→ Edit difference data
::::::
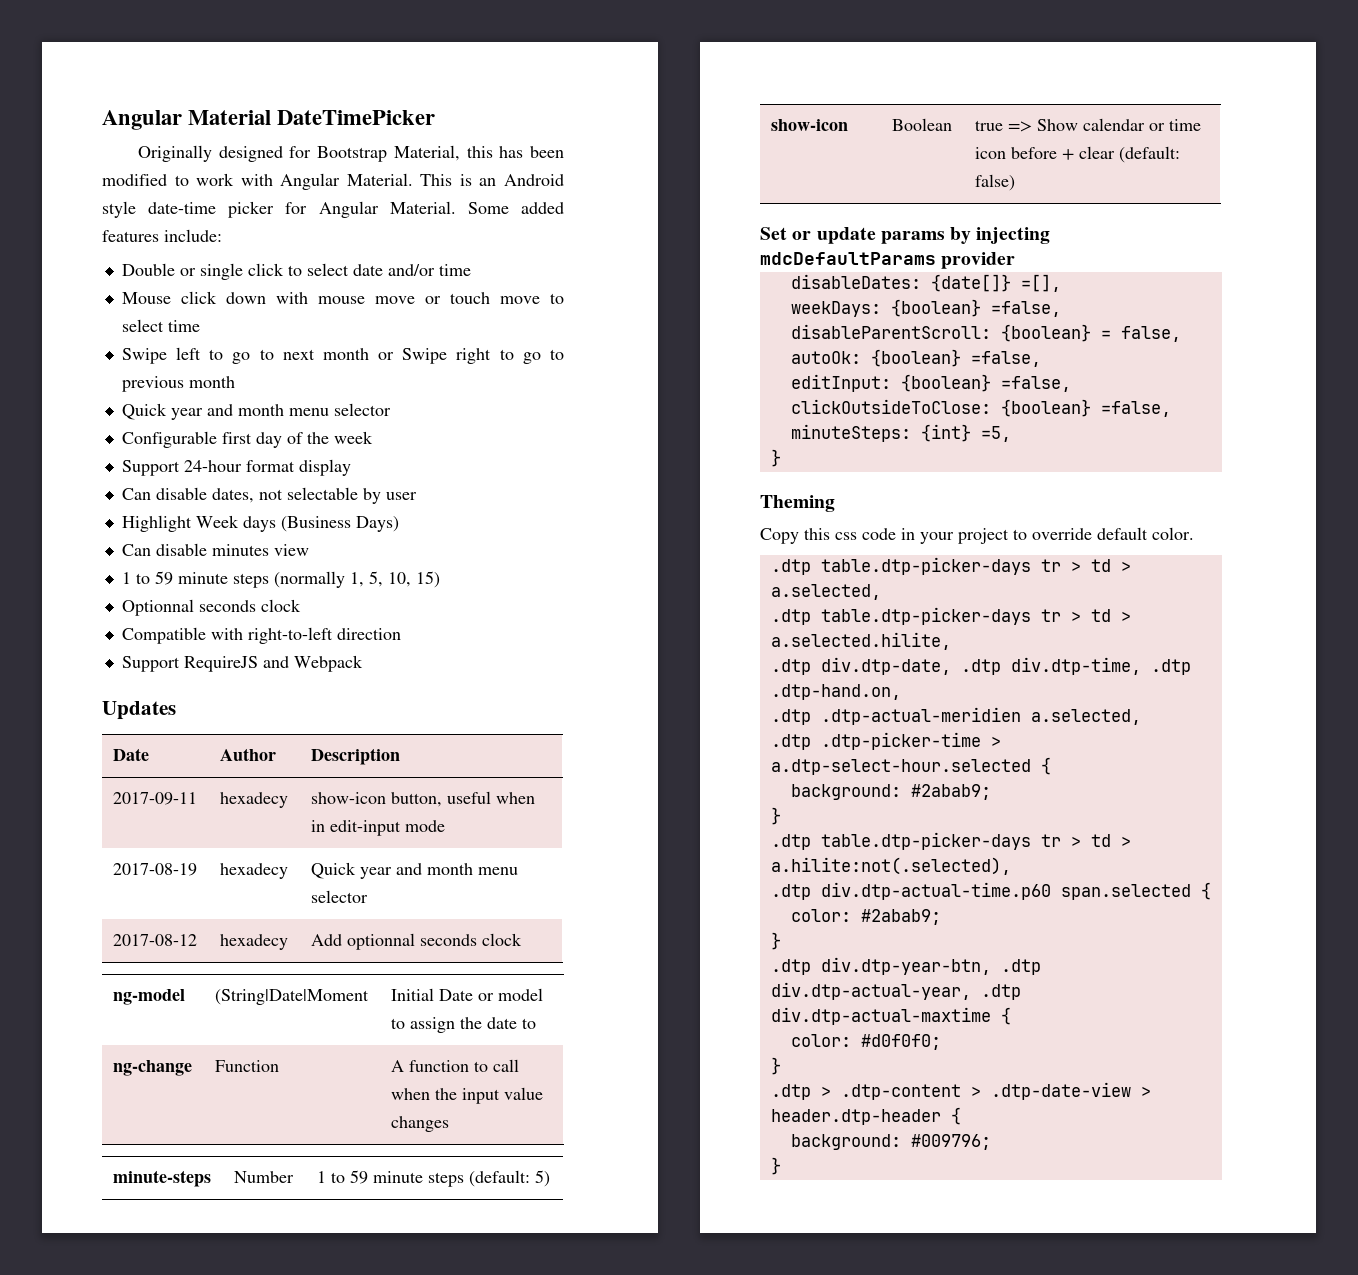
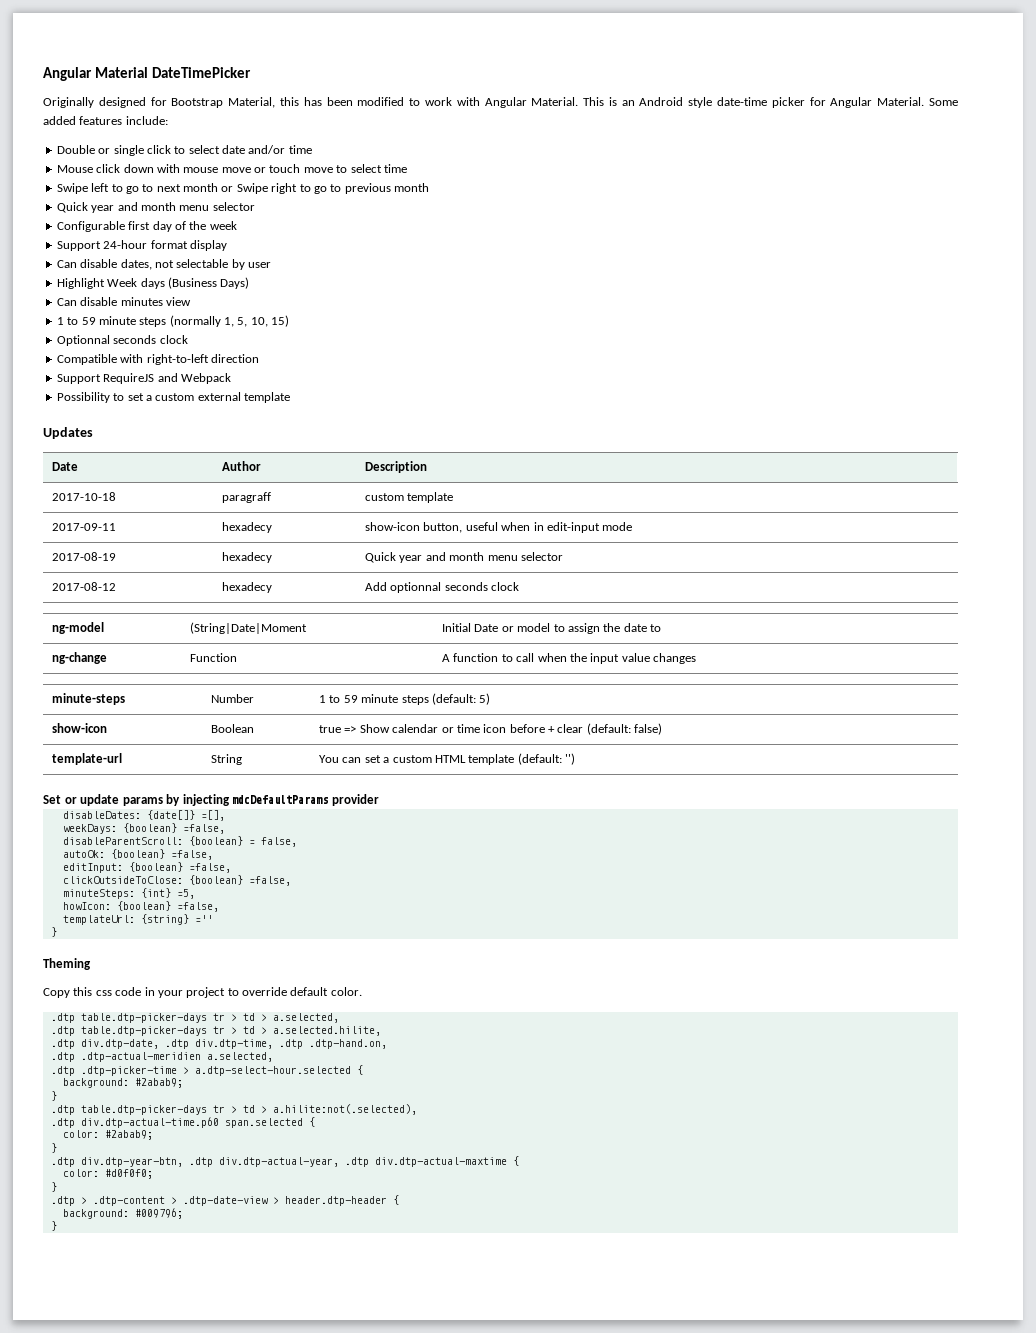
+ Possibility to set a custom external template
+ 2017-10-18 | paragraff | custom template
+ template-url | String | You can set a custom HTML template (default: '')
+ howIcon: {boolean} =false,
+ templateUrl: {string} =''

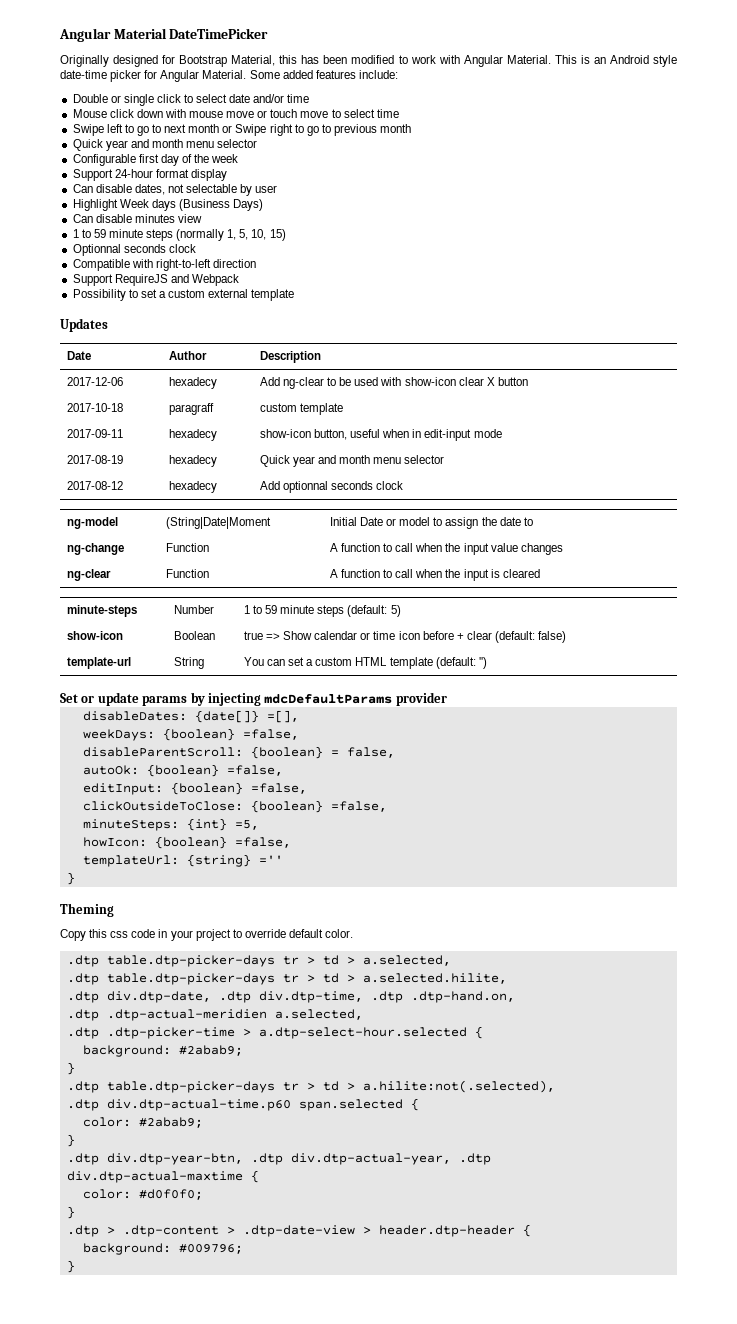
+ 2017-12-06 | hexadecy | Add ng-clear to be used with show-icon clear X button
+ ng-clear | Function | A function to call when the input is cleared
::::::
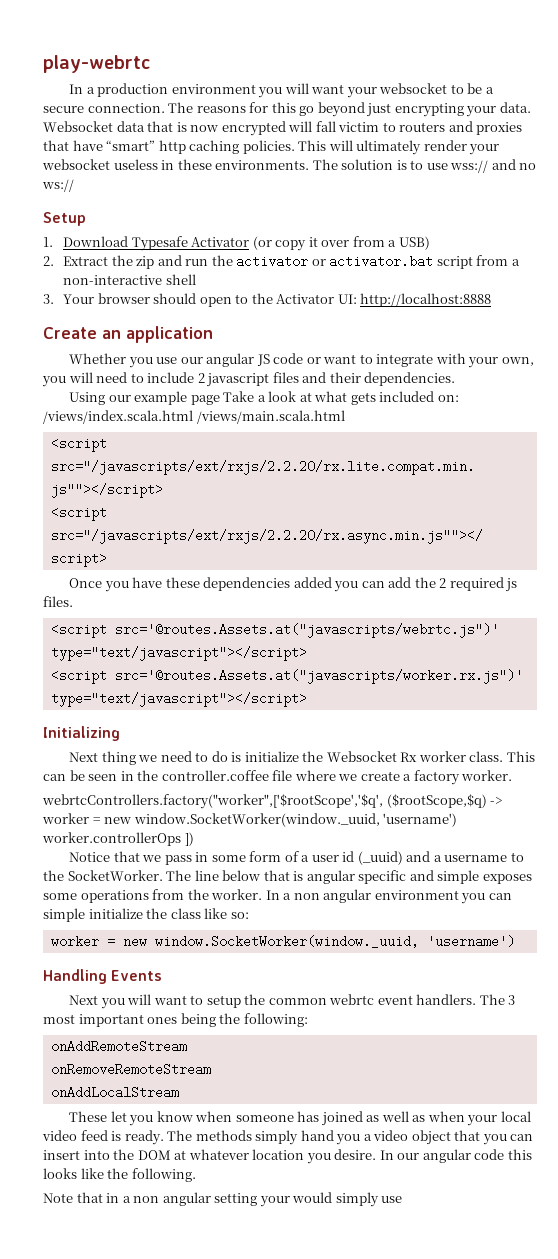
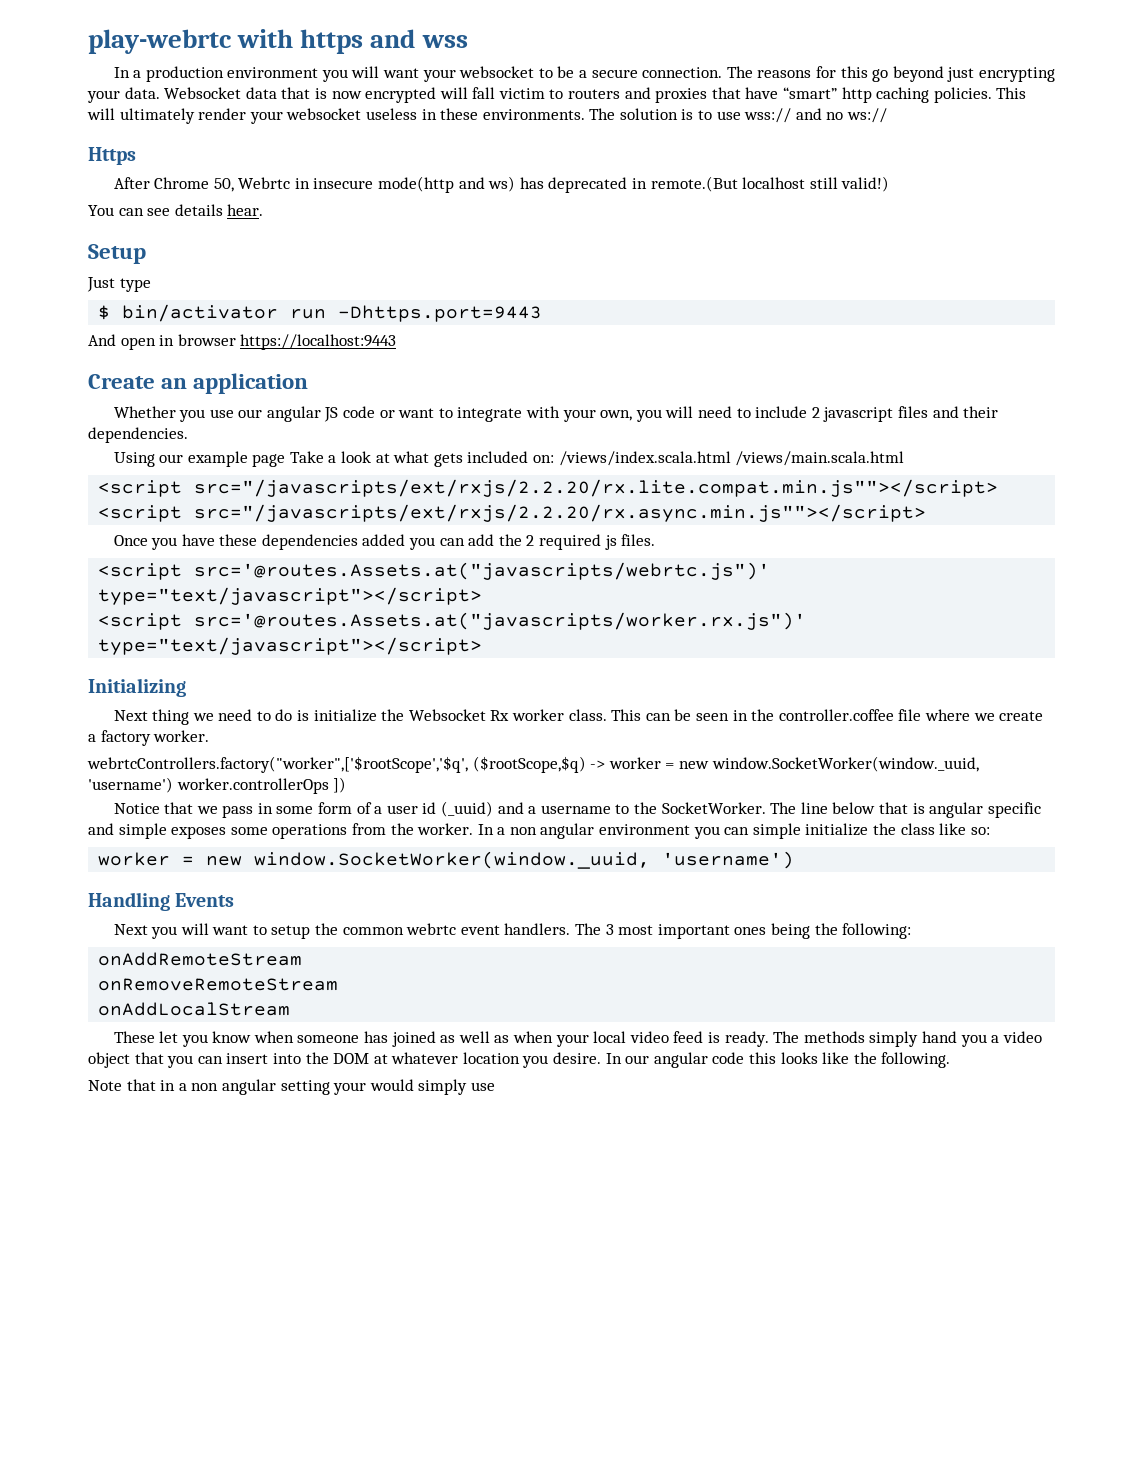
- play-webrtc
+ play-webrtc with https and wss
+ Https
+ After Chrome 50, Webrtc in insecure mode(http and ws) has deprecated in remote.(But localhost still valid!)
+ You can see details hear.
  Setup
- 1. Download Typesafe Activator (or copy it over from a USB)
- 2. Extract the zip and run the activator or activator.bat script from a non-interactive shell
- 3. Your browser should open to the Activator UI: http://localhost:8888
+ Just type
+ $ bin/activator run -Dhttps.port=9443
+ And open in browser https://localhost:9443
::::::
Now transcribe the lines above exactly, starting at the line containing "template (default: '')" and ending at the line containing "input is cleared", both lines included, pictures excluded.

→ Output
+ template-url | String | You can set a custom HTML template (default: '')
+ howIcon: {boolean} =false,
+ templateUrl: {string} =''

+ 2017-12-06 | hexadecy | Add ng-clear to be used with show-icon clear X button
+ ng-clear | Function | A function to call when the input is cleared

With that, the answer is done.